Our new video, narrated by faculty member Leah Rosenthal, brings alive a passage of Talmud through a dynamic havruta (paired study) between two Pardes students. It showcases Pardes’s unique approach to living text study and our deep-rooted connection to the city of Jerusalem.
The featured story (moed katan 16b) discusses a Rabbinic decree that “you should not teach students in the open public market place.” In our piece, Machane Yehudah shuk (market) represents the public world, immersed in commercialism, exteriors, labeling and practical matters. On the other side is the beit midrash, the cerebral, spiritual world, pursuits of passion and inner life.
Video credit: Ori Salzberg
Want to understand this story even deeper? Click here to listen to the accompanying podcast by teacher Leah Rosenthal on Elmad.
Click here for the source sheet.
Continue the conversation…
Does Torah belong equally in both domains? What tensions exist between them? How do they complement each other? We hope to provoke and create debate and continue the conversation among our students, teachers, alumni and the wider Jewish world. Continue the conversation in the comments below or on our Facebook page.

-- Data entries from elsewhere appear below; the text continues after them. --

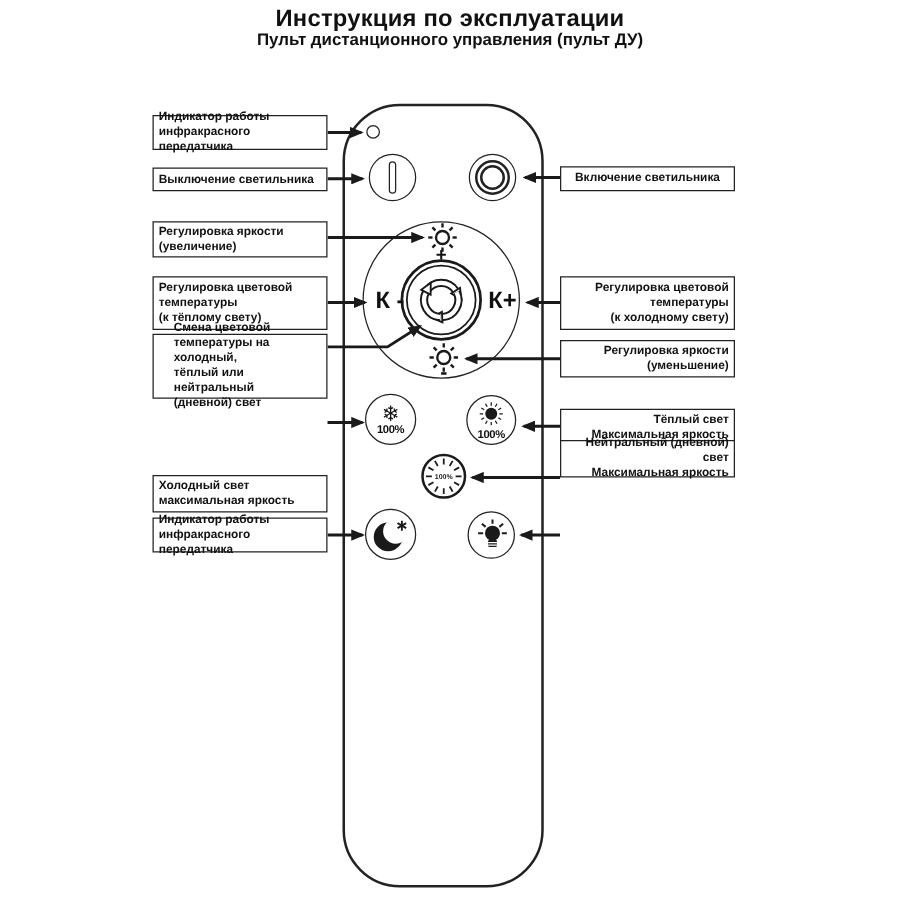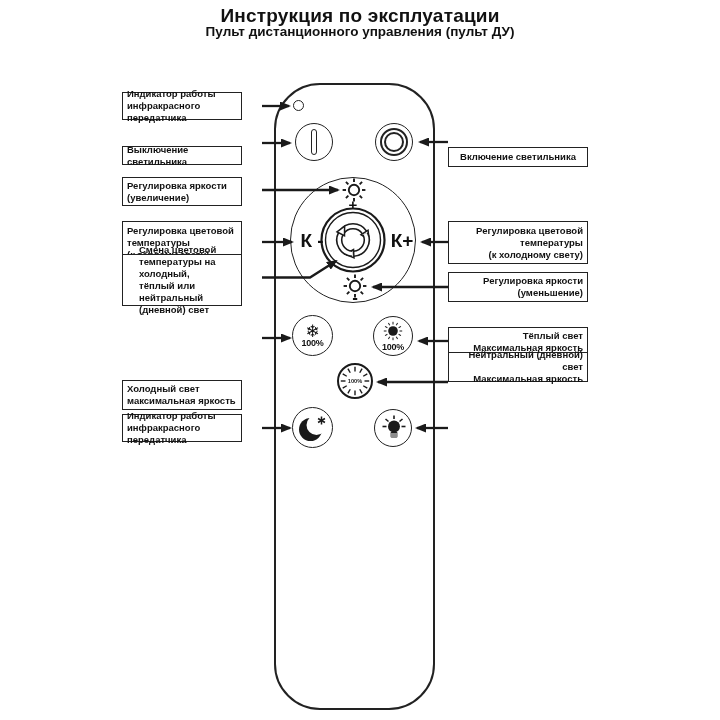"Индикатор работы" .lb-left { width: 120px -> 140px }
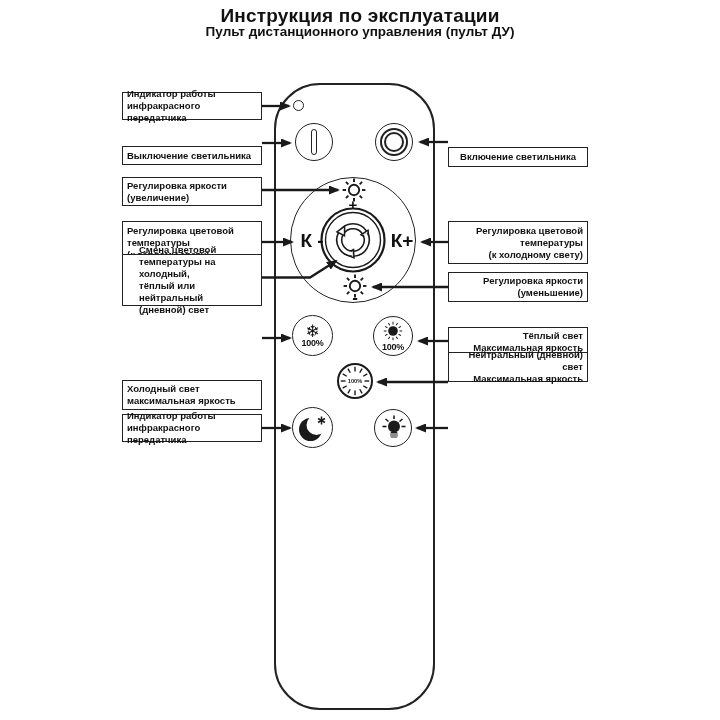"Выключение светильника" div.label-box { top: 146px -> 134px }
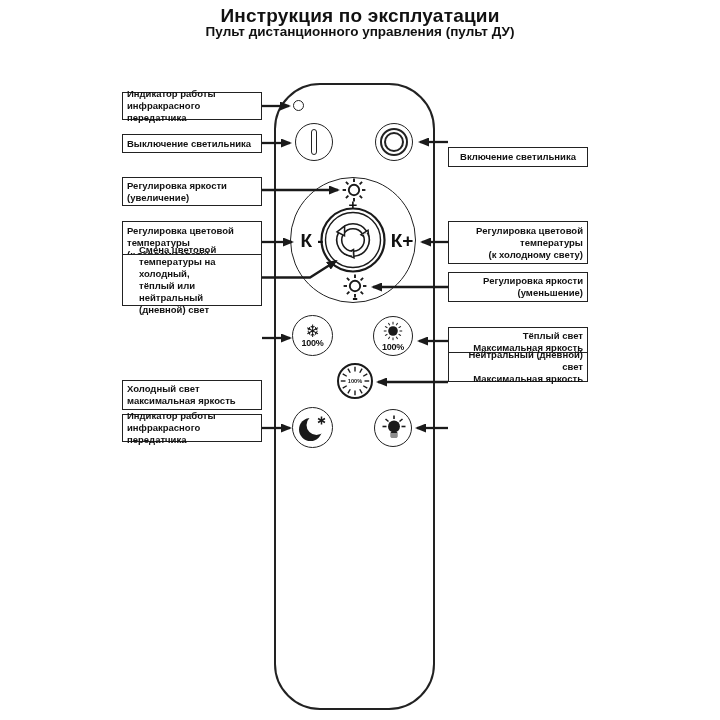"Включение светильника" div.label-box { top: 147px -> 133px }
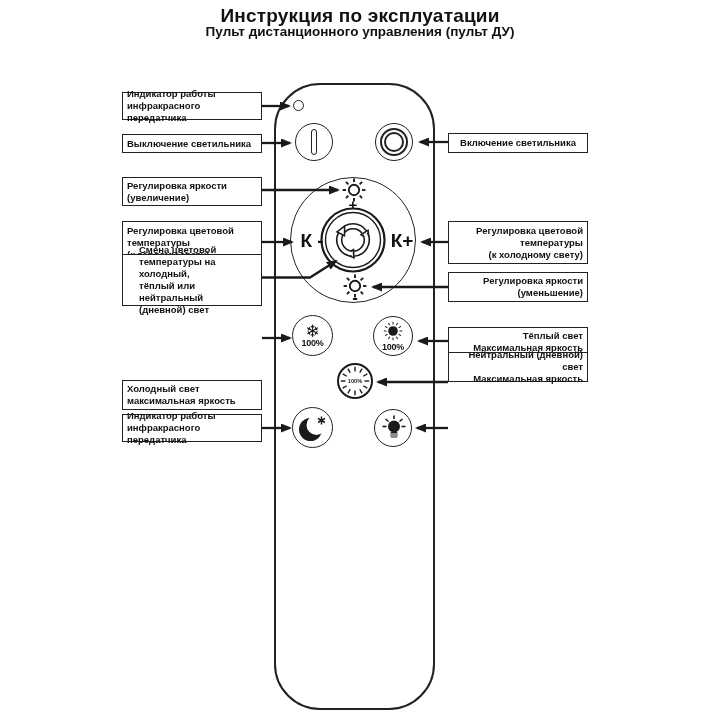"Смена цветовой" div.label-box { top: 254px -> 267px }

Meet the stars of the video!
Jonah Potasznik (Pardes Experiential Educators Program, 2016-17)
I grew up as a camp and youth movement kid in Rockville, MD. In many ways, Pardes makes me feel like I’m back in those formative spaces: a loving community and energized environment that make the long days very much worth the effort. Before coming to Pardes, I worked for BBYO for three years in a pluralistic space, helping Jewish teens connect to their community and their tradition. The learning that I have done as a student in the Experiential Educators Program has broadened my knowledge base and skill set, and deepened my sense of purpose as an educator. Pardes helps me pass on the best parts of Jewish learning — and Jewish life in general — to the next generation of our communal leaders.

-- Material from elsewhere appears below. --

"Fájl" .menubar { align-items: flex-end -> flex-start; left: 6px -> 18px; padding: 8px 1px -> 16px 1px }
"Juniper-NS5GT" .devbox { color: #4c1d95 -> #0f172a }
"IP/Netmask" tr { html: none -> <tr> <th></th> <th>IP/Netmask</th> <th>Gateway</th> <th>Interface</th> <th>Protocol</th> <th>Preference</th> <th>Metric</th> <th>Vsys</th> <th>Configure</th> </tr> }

Naomi Burke (Pardes Fall Semester Program, 2016)
Originally from England, I recently completed my masters in Human Rights and Transitional Justice. At Pardes, I have felt very lucky to be studying amongst great individuals who share the value of grappling with Jewish texts. Studying the text reveals to me the vast number of arguments and differing opinions that exist in relation to Jewish concepts, which I find very liberating. Receiving guidance from my teachers and gaining insights from peer discussions has been fun and truly rewarding! I am now in the process of Aliyah, and am hoping to find a job in Israel which will help people live in a more peaceful society. I hope to continue my Jewish learning in parallel.